Immunolodzy stworzyli szczepionkę, która przy pomocy bakterii Salmonelli atakuje komórki rakowe. Stworzona na Uniwersytecie Jagiellońskim terapia przeciwnowotworowa otrzymała miano Polskiego Produktu Przyszłości.

Innowacyjna metoda leczenia polega na zastosowaniu specjalnych bakterii Salmonella, które dzięki zmianom genetycznym rozpoznają tkankę nowotworową i po podaniu do krwiobiegu pacjenta lokalizują się w niej. Dzięki naturalnym mechanizmom inwazyjnym bakterie przenikają do komórek guza, gdzie wywołują tzw. apoptozę czyli proces ich samozniszczenia. Równocześnie dochodzi do pobudzenia układu odpornościowego i reakcji przeciwnowotworowej.

To taki koń trojański, wyposażony w bombę - twierdzi szef katedry immunologii Collegium Medicum Uniwersytetu Jagiellońskiego prof. Janusz Marcinkiewicz.
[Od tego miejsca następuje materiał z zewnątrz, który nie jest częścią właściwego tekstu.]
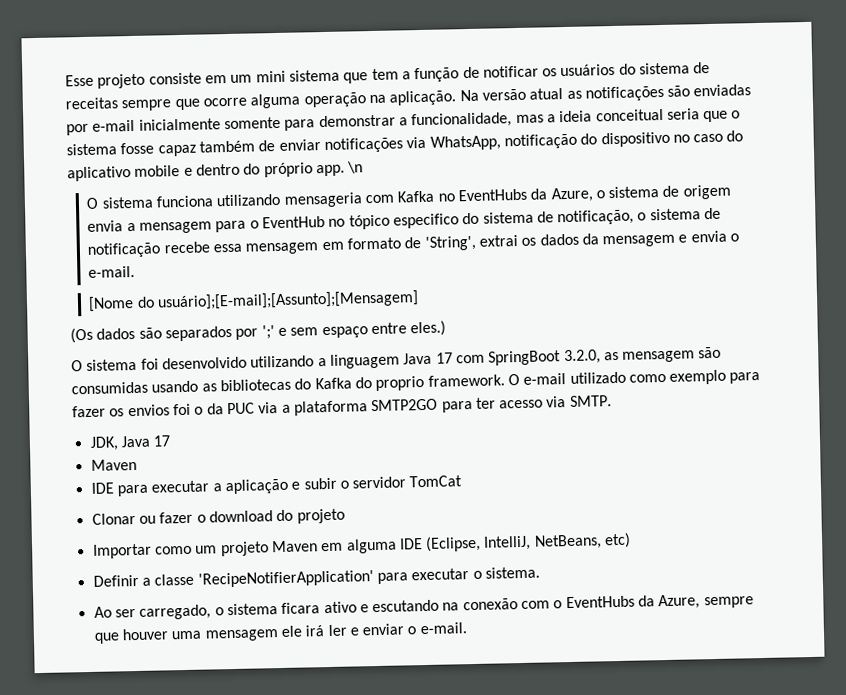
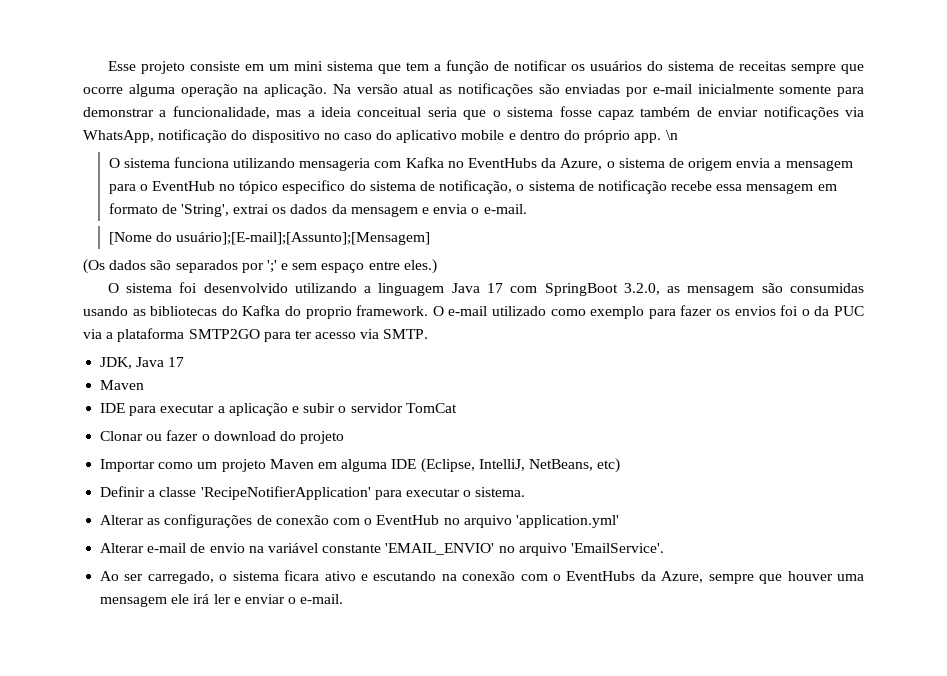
+ Alterar as configurações de conexão com o EventHub no arquivo 'application.yml'
+ Alterar e-mail de envio na variável constante 'EMAIL_ENVIO' no arquivo 'EmailService'.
Sukces naukowców polegał na tym, że znaleźli sposób aby dostać się do komórek nowotworowych, które do tej pory nie pozwalały na ingerencje. Tym kluczem okazał się sztuczny szczep bakterii Salmonella. Odkryto, że bakterie wstrzyknięte do ciała myszy uciekały przed układem odpornościowym właśnie do komórek rakotwórczych a te "udzielały im schronienia". Immunolodzy zaopatrzyli bakterie w substancje niszczące nowotwory i w ten przebiegły sposób udało się zaatakować wroga "od środka".

Szczepionka przeszła już pozytywne badania na zwierzętach. Aby można ją było stosować u ludzi potrzeba co najmniej 5 kolejnych lat badań i kilkudziesięciu milionów złotych, których naukowcy nie mają. Tak dużych środków nie ma też uczelnia.

Najlepszych i najszybszym rozwiązaniem byłoby sfinansowanie badań przez koncern farmaceutyczny. W przyszłości mógłby on wprowadzić szczepionkę na rynek i na niej zarobić.